[Collected data entries]
++++++++++++++++++++

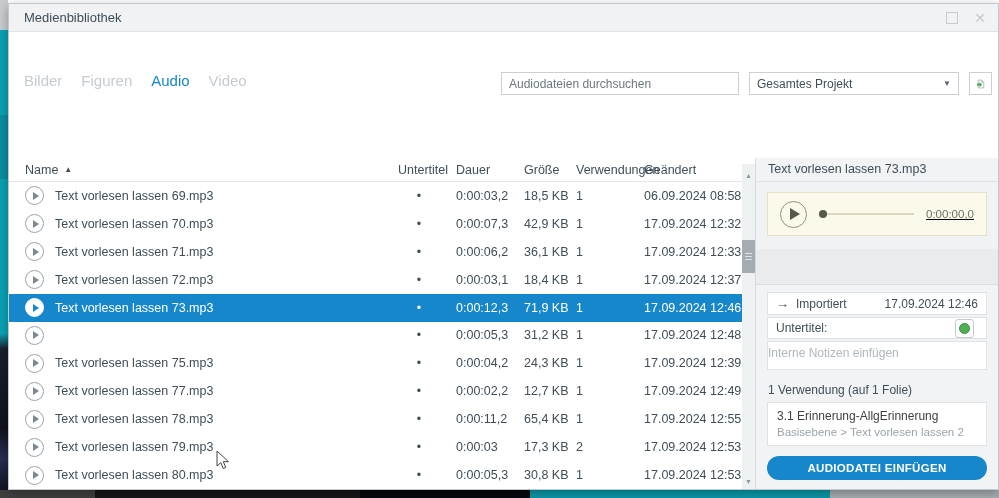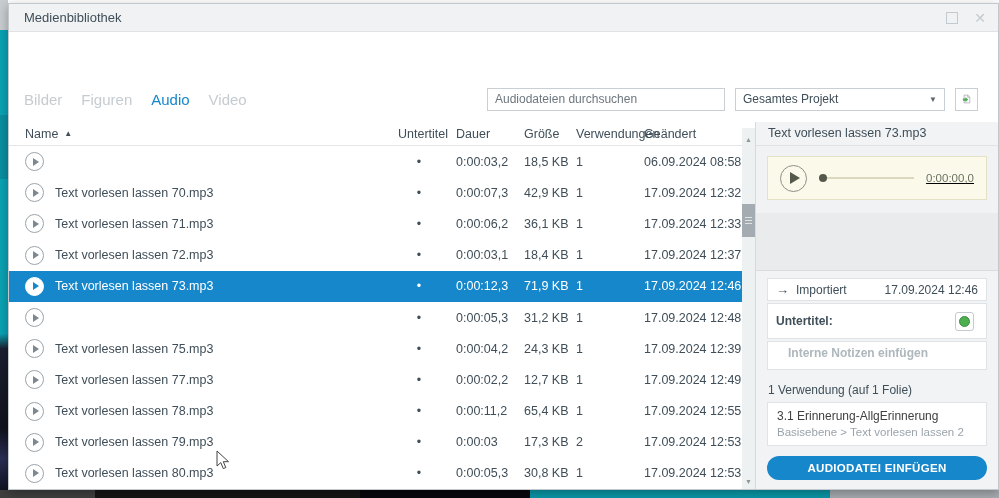--- a/index.html
+++ b/index.html
@@ -11,30 +11,30 @@
   .backdrop-bottom{position:absolute;left:0;bottom:0;width:999px;height:8px;display:flex;}
   .backdrop-bottom div{height:100%;}
   .bseg1{width:95px;background:#3f3f3f;}
   .bseg2{width:265px;background:#161616;}
   .bseg3{width:170px;background:#07080d;}
   .bseg4{width:300px;background:#0b97a7;}
   .bseg5{flex:1;background:#a7adb2;}
   
   .dialog{position:absolute;left:8px;top:3px;width:991px;height:487px;background:#fff;
     border:1px solid #c2c8cc;box-sizing:border-box;display:flex;flex-direction:column;
-    box-shadow:0 3px 10px rgba(0,0,0,.3);}
+    box-shadow:0 3px 10px rgba(0,0,0,.3);gap:40px;}
   .titlebar{height:27px;flex:0 0 27px;background:#f0f2f3;border-bottom:1px solid #e0e3e5;
     display:flex;align-items:center;padding:0 12px 0 15px;}
   .title{font-size:13px;color:#3f4e58;}
   .win-btns{margin-left:auto;display:flex;align-items:center;gap:16px;}
   .btn-max{width:10px;height:10px;border:1px solid #c3cad0;display:inline-block;}
   .btn-close{color:#c3cad0;font-size:14px;line-height:1;cursor:default;}
   
-  .toolbar{height:46px;flex:0 0 46px;display:flex;align-items:center;background:#fff;
-    padding:0 20px 0 15px;margin-top:44px;}
+  .toolbar{height:46px;flex:0 0 46px;display:flex;align-items:flex-start;background:#fff;
+    padding:0 6px 0 15px;}
   .tabs{display:flex;gap:19px;}
   .tab{font-size:15px;color:#c5ccd1;cursor:default;}
   .tab.active{color:#1787cb;}
   .search{margin-left:auto;width:222px;height:21px;border:1px solid #c9cfd3;font-size:12px;
     color:#be185d;padding:0 7px;outline:none;font-family:"Liberation Sans",sans-serif;}
   .search::placeholder{color:#6d7holder;}
   .search::placeholder{color:#6d777e;}
   .scope{margin-left:10px;width:210px;height:23px;border:1px solid #c9cfd3;display:flex;
     align-items:center;padding:0 7px;font-size:12px;color:#3f4e58;box-sizing:border-box;}
   .scope .caret{margin-left:auto;font-size:8px;color:#5a646b;}
@@ -81,29 +81,29 @@
   .play-big i{display:block;width:0;height:0;border-left:10px solid #55594b;
     border-top:6px solid transparent;border-bottom:6px solid transparent;margin-left:3px;}
   .progress{flex:1;height:2px;background:#dbd8bf;margin:0 12px 0 12px;position:relative;}
   .progress .dot{position:absolute;left:0;top:-3px;width:8px;height:8px;border-radius:50%;background:#55594b;}
   .ptime{font-size:11.5px;color:#6b7265;}
   .detail-spacer{flex:1;background:#e9ebed;}
   .detail-form{background:#f1f3f4;border-top:1px solid #d9dde0;padding:7px 11px 9px;}
   .frow{background:#fff;border:1px solid #dfe3e5;display:flex;align-items:center;
     padding:0 8px;font-size:12px;color:#3f4e58;box-sizing:border-box;margin-bottom:2px;}
   .frow.import{height:23px;}
-  .frow.subt{height:36px;padding-right:12px;font-weight:bold;}
+  .frow.subt{height:22px;padding-right:12px;}
   .arrow-r{font-size:13px;margin-right:7px;color:#3f4e58;}
   .fdate{margin-left:auto;font-size:12px;color:#3f4e58;}
   .cc-btn{margin-left:auto;width:19px;height:19px;border:1px solid #c3cad0;border-radius:3px;
     background:#fff;display:flex;align-items:center;justify-content:center;padding:0;}
   .cc-btn i{display:block;width:9px;height:9px;border-radius:50%;background:#4caf50;border:1px solid #3e8e41;}
   .notes{width:100%;height:29px;background:#fff;border:1px solid #dfe3e5;box-sizing:border-box;
-    font-size:12px;color:#3f4e58;padding:4px 20px;resize:none;outline:none;
-    font-family:"Liberation Sans",sans-serif;font-weight:bold;}
+    font-size:12px;color:#3f4e58;padding:4px 0;resize:none;outline:none;
+    font-family:"Liberation Sans",sans-serif;}
   .notes::placeholder{color:#aeb7bc;}
   .usage-label{font-size:12px;color:#3f4e58;margin:9px 1px 5px;}
   .usage-box{background:#fff;border:1px solid #dfe3e5;padding:6px 9px 7px;}
   .usage-title{font-size:12px;color:#404040;margin-bottom:3px;white-space:nowrap;overflow:hidden;}
   .usage-path{font-size:11.5px;color:#9aa4ab;white-space:nowrap;overflow:hidden;}
   .insert-btn{margin-top:10px;width:100%;height:24px;border:none;border-radius:12px;
     background:var(--accent);color:#fff;font-size:11.5px;font-weight:bold;letter-spacing:.3px;
     font-family:"Liberation Sans",sans-serif;cursor:default;}
   .cursor{position:absolute;left:216px;top:450px;pointer-events:none;z-index:50;}
 </style>
@@ -164,20 +164,21 @@
           <div class="hcell">Größe</div>
           <div class="hcell">Verwendungen</div>
           <div class="hcell">Geändert</div>
         </div>
         <div class="list-body">
             <div class="trow grid">
               <div class="cell name">
                 <span class="play">
                   <i></i>
                 </span>
+                <span>Text vorlesen lassen 69.mp3</span>
               </div>
               <div class="cell unt">•</div>
               <div class="cell dur">0:00:03,2</div>
               <div class="cell size">18,5 KB</div>
               <div class="cell use">1</div>
               <div class="cell mod">06.09.2024 08:58</div>
             </div>
             <div class="trow grid">
               <div class="cell name">
                 <span class="play">

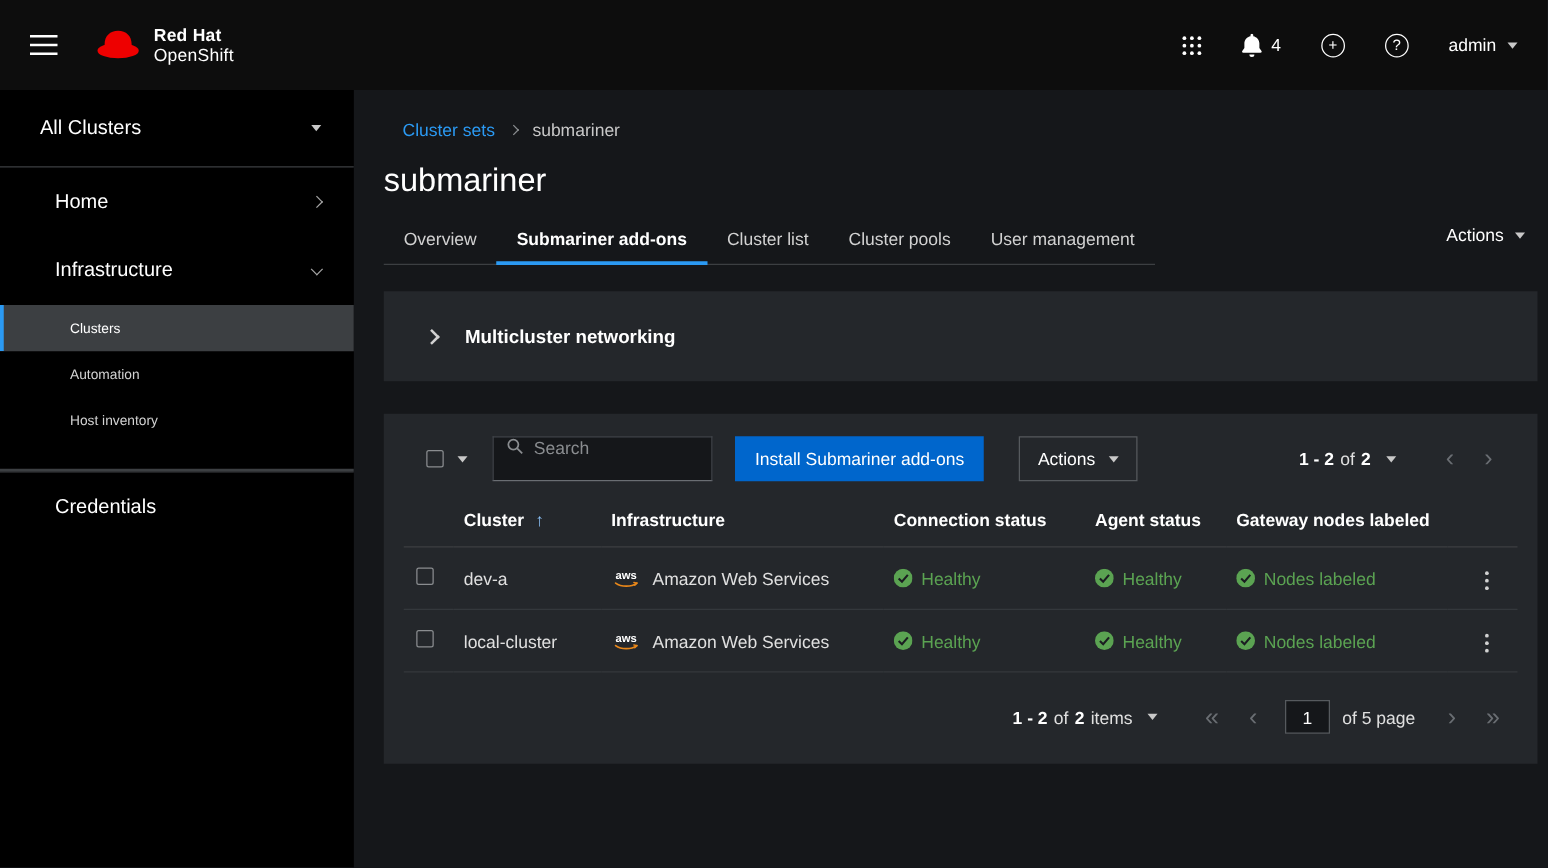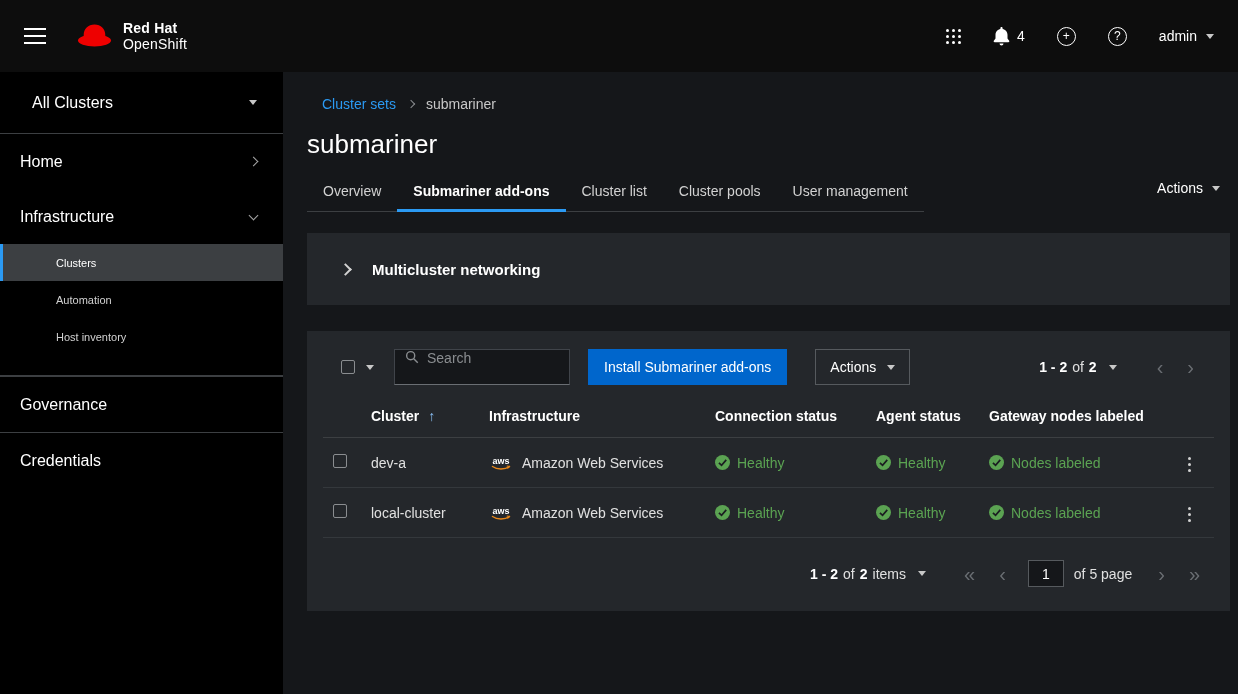--- a/index.html
+++ b/index.html
@@ -21,21 +21,21 @@
   .circle-icon { width:19px; height:19px; border:1.5px solid #fff; border-radius:50%; display:flex; align-items:center; justify-content:center; font-size:12px; color:#fff; }
   .badge-count { font-size:14px; color:#fff; }
   .user-menu { font-size:14px; display:flex; align-items:center; gap:9px; }
   .caret { display:inline-block; width:0; height:0; border-left:4px solid transparent; border-right:4px solid transparent; border-top:5px solid #c8c8c8; }
 
   .layout { display:flex; height:622px; }
 
   
   .sidebar { width:283px; background:#000000; flex-shrink:0; display:flex; flex-direction:column; box-shadow:inset -1px 0 0 rgba(0,0,0,.35); }
   .switcher { height:62px; display:flex; align-items:center; justify-content:space-between; padding:0 26px 0 32px; border-bottom:1px solid #3c3f42; font-size:16px; cursor:pointer; color:#fff; }
-  .nav-item { height:55px; display:flex; align-items:center; justify-content:space-between; padding:0 26px 0 20px; font-size:16px; color:#fff; cursor:pointer; }
+  .nav-item { height:55px; display:flex; align-items:center; justify-content:space-between; padding:0 26px 0 44px; font-size:16px; color:#fff; cursor:pointer; }
   .chev { display:inline-block; width:7px; height:7px; border-right:1.6px solid #a6a6a6; border-bottom:1.6px solid #a6a6a6; }
   .chev.right { transform:rotate(-45deg); }
   .chev.down { transform:rotate(45deg); margin-top:-3px; }
   .chev.big { width:9px; height:9px; border-width:2px; border-color:#d2d2d2; }
   .subnav-item { height:37px; display:flex; align-items:center; padding-left:56px; font-size:11px; color:#d2d2d2; cursor:pointer; }
   .subnav-item.active { background:#3c3f42; color:#fff; box-shadow:inset 3px 0 0 0 #2b9af3; }
   .nav-sep { border-top:1px solid #3c3f42; }
   .nav-sep.gap { margin-top:20px; }
 
   
@@ -164,23 +164,20 @@
       </div>
       <div class="subnav-item">
         <span>Automation</span>
       </div>
       <div class="subnav-item">
         <span>Host inventory</span>
       </div>
     </div>
     <div class="nav-sep gap"></div>
     <div class="nav-sep"></div>
-    <div class="nav-item">
-      <span>Governance</span>
-    </div>
     <div class="nav-sep"></div>
     <div class="nav-item">
       <span>Credentials</span>
     </div>
   </aside>
 
   <main class="content">
 
     <nav class="breadcrumb">
       <a class="breadcrumb-link">Cluster sets</a>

++++++++++++++++++++

# What you should do:
Go through the records line by line, and copy each line that holds the string "toolbar".

# Your response:
-  .toolbar{height:46px;flex:0 0 46px;display:flex;align-items:center;background:#fff;
+  .toolbar{height:46px;flex:0 0 46px;display:flex;align-items:flex-start;background:#fff;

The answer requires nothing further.